** Exercise directions **
Any image found in the entries is to be skipped; the rest is returned word for word.

Items listed in a dataset
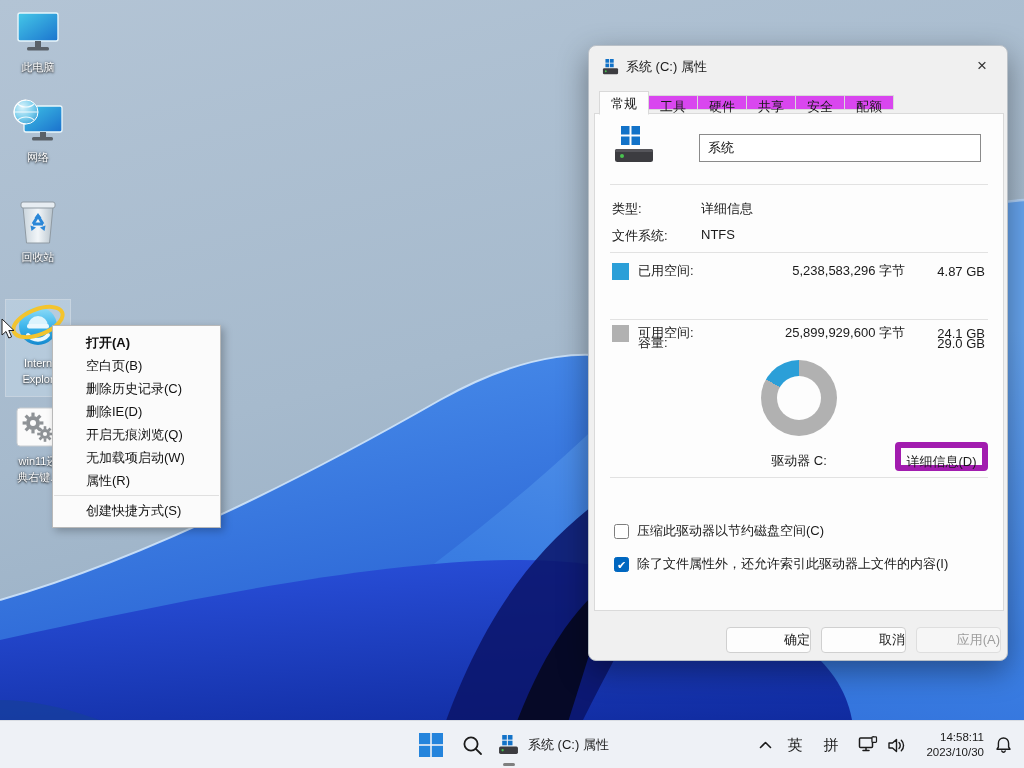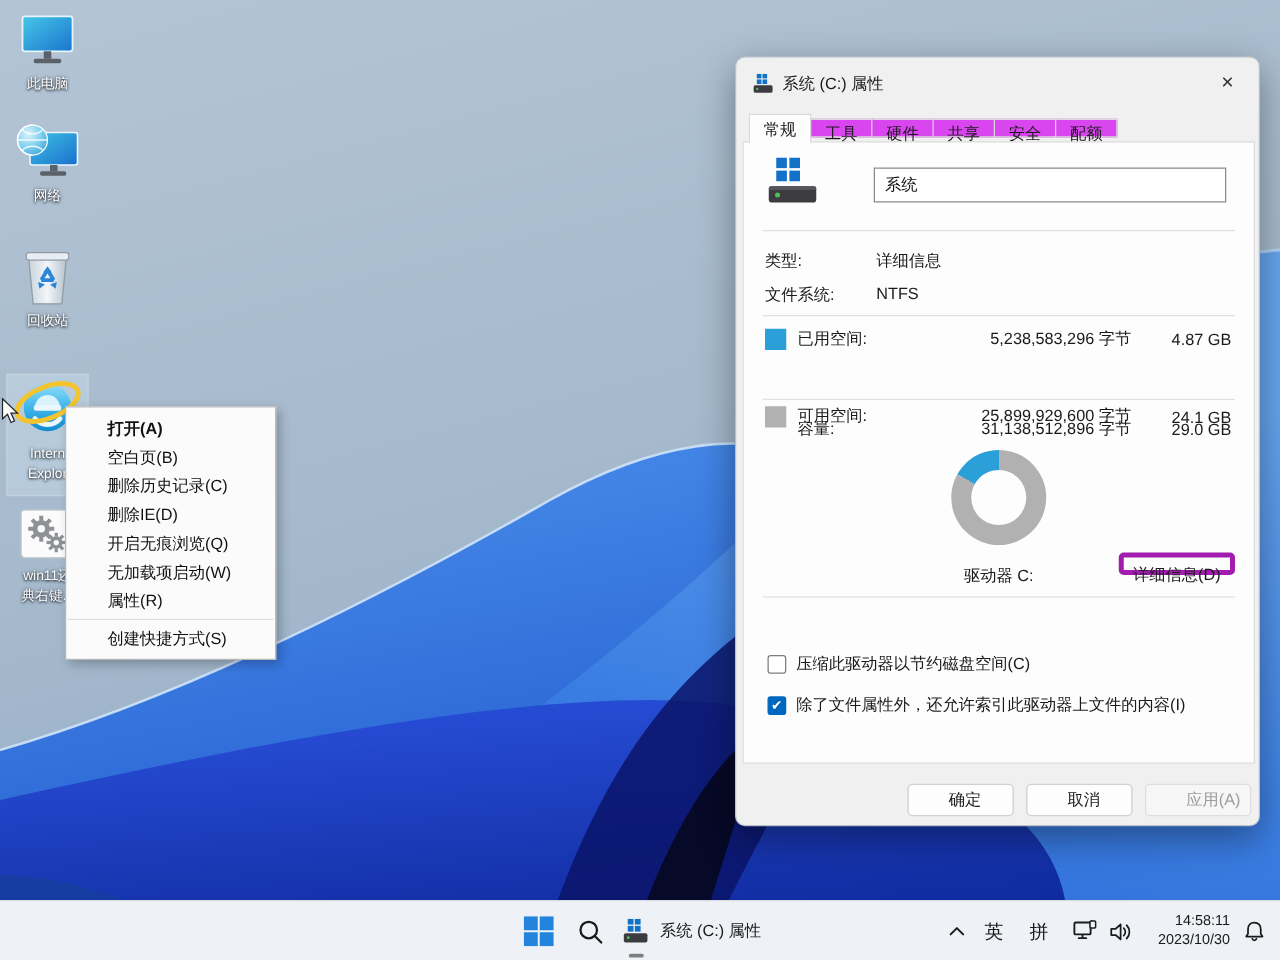--- a/index.html
+++ b/index.html
@@ -63,33 +63,33 @@
   .sw.hidden-sw { background:transparent !important; }
   .srow .lbl { flex:1; margin-left:9px; }
   .srow .bytes { width:178px; text-align:right; white-space:nowrap; }
   .srow .size { width:80px; text-align:right; white-space:nowrap; }
 
   .donut { position:absolute; left:166px; top:246px; width:76px; height:76px; border-radius:50%; }
   .donut::after { content:""; position:absolute; left:16px; top:16px; width:44px; height:44px;
                   border-radius:50%; background:#fdfdfd; }
   .drive-caption { position:absolute; left:0; width:408px; top:338px; text-align:center;
                    font-size:13px; color:#1a1a1a; }
-  .details-btn { position:absolute; left:300px; top:328px; width:93px; height:18px;
-                 background:#fdfdfd; border:4px solid #a21caf; border-radius:4px;
+  .details-btn { position:absolute; left:300px; top:328px; width:93px; height:29px;
+                 background:#fdfdfd; border:6px solid #a21caf; border-radius:4px;
                  font-size:13px; color:#1a1a1a; text-align:center; line-height:27px; }
 
   .cbrow { position:absolute; left:19px; display:flex; align-items:center; font-size:13px; color:#1a1a1a; }
   .cbox { width:15px; height:15px; margin-right:8px; border:1px solid #7e7e7e; border-radius:2.5px;
           background:#fff; flex:0 0 15px; }
   .cbox.checked { background:#0067c0; border-color:#0067c0; color:#fff; font-size:11px;
                   line-height:14px; text-align:center; }
 
   .btnrow { position:absolute; left:0; right:0; top:581px; height:26px; }
   .dlg-btn { position:absolute; width:85px; height:26px; background:#fdfdfd; border:1px solid #d0d0d0;
-             border-radius:4px; font-size:13px; color:#1a1a1a; text-align:left; line-height:24px;padding-left:32px; }
+             border-radius:4px; font-size:13px; color:#1a1a1a; text-align:right; line-height:24px;padding-left:32px; }
   .dlg-btn.ok { left:137px; } .dlg-btn.cancel { left:232px; }
   .dlg-btn.apply { left:327px; color:#9d9d9d; background:#f6f6f6; border-color:#dedede; }
 
   
   .taskbar { position:absolute; left:0; top:720px; width:1024px; height:48px;
              background:#eef1f6; border-top:1px solid #d9dde3; z-index:40; }
   .tb-item { position:absolute; top:0; height:48px; display:flex; align-items:center; justify-content:center; }
   .tb-app { display:flex; align-items:center; gap:9px; position:relative; height:48px; }
   .tb-app .app-lbl { font-size:13px; color:#1b1b1b; white-space:nowrap; }
   .app-indicator { position:absolute; left:5px; bottom:3px; width:12px; height:3px;
@@ -353,21 +353,20 @@
       <span class="lbl">可用空间:</span>
       <span class="bytes">25,899,929,600 字节</span>
       <span class="size">24.1 GB</span>
     </div>
 
     <div class="sep" style="top:205px;"></div>
 
     <div class="srow" style="top:220px;">
       <span class="sw hidden-sw"></span>
       <span class="lbl">容量:</span>
-      <span class="bytes">31,138,512,896 字节</span>
       <span class="size">29.0 GB</span>
     </div>
 
     <div class="donut" style="background: conic-gradient(from -60.48deg, rgb(43, 159, 216) 0deg, rgb(43, 159, 216) 60.48deg, rgb(177, 177, 177) 60.48deg, rgb(177, 177, 177) 360deg);"></div>
     <div class="drive-caption">驱动器 C:</div>
     <div class="details-btn">详细信息(D)</div>
 
     <div class="sep" style="top:363px;"></div>
 
     <div class="cbrow" style="top:408px;">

** Result **
--- a/index.html
+++ b/index.html
@@ -63,33 +63,33 @@
   .sw.hidden-sw { background:transparent !important; }
   .srow .lbl { flex:1; margin-left:9px; }
   .srow .bytes { width:178px; text-align:right; white-space:nowrap; }
   .srow .size { width:80px; text-align:right; white-space:nowrap; }
 
   .donut { position:absolute; left:166px; top:246px; width:76px; height:76px; border-radius:50%; }
   .donut::after { content:""; position:absolute; left:16px; top:16px; width:44px; height:44px;
                   border-radius:50%; background:#fdfdfd; }
   .drive-caption { position:absolute; left:0; width:408px; top:338px; text-align:center;
                    font-size:13px; color:#1a1a1a; }
-  .details-btn { position:absolute; left:300px; top:328px; width:93px; height:18px;
-                 background:#fdfdfd; border:4px solid #a21caf; border-radius:4px;
+  .details-btn { position:absolute; left:300px; top:328px; width:93px; height:29px;
+                 background:#fdfdfd; border:6px solid #a21caf; border-radius:4px;
                  font-size:13px; color:#1a1a1a; text-align:center; line-height:27px; }
 
   .cbrow { position:absolute; left:19px; display:flex; align-items:center; font-size:13px; color:#1a1a1a; }
   .cbox { width:15px; height:15px; margin-right:8px; border:1px solid #7e7e7e; border-radius:2.5px;
           background:#fff; flex:0 0 15px; }
   .cbox.checked { background:#0067c0; border-color:#0067c0; color:#fff; font-size:11px;
                   line-height:14px; text-align:center; }
 
   .btnrow { position:absolute; left:0; right:0; top:581px; height:26px; }
   .dlg-btn { position:absolute; width:85px; height:26px; background:#fdfdfd; border:1px solid #d0d0d0;
-             border-radius:4px; font-size:13px; color:#1a1a1a; text-align:left; line-height:24px;padding-left:32px; }
+             border-radius:4px; font-size:13px; color:#1a1a1a; text-align:right; line-height:24px;padding-left:32px; }
   .dlg-btn.ok { left:137px; } .dlg-btn.cancel { left:232px; }
   .dlg-btn.apply { left:327px; color:#9d9d9d; background:#f6f6f6; border-color:#dedede; }
 
   
   .taskbar { position:absolute; left:0; top:720px; width:1024px; height:48px;
              background:#eef1f6; border-top:1px solid #d9dde3; z-index:40; }
   .tb-item { position:absolute; top:0; height:48px; display:flex; align-items:center; justify-content:center; }
   .tb-app { display:flex; align-items:center; gap:9px; position:relative; height:48px; }
   .tb-app .app-lbl { font-size:13px; color:#1b1b1b; white-space:nowrap; }
   .app-indicator { position:absolute; left:5px; bottom:3px; width:12px; height:3px;
@@ -353,21 +353,20 @@
       <span class="lbl">可用空间:</span>
       <span class="bytes">25,899,929,600 字节</span>
       <span class="size">24.1 GB</span>
     </div>
 
     <div class="sep" style="top:205px;"></div>
 
     <div class="srow" style="top:220px;">
       <span class="sw hidden-sw"></span>
       <span class="lbl">容量:</span>
-      <span class="bytes">31,138,512,896 字节</span>
       <span class="size">29.0 GB</span>
     </div>
 
     <div class="donut" style="background: conic-gradient(from -60.48deg, rgb(43, 159, 216) 0deg, rgb(43, 159, 216) 60.48deg, rgb(177, 177, 177) 60.48deg, rgb(177, 177, 177) 360deg);"></div>
     <div class="drive-caption">驱动器 C:</div>
     <div class="details-btn">详细信息(D)</div>
 
     <div class="sep" style="top:363px;"></div>
 
     <div class="cbrow" style="top:408px;">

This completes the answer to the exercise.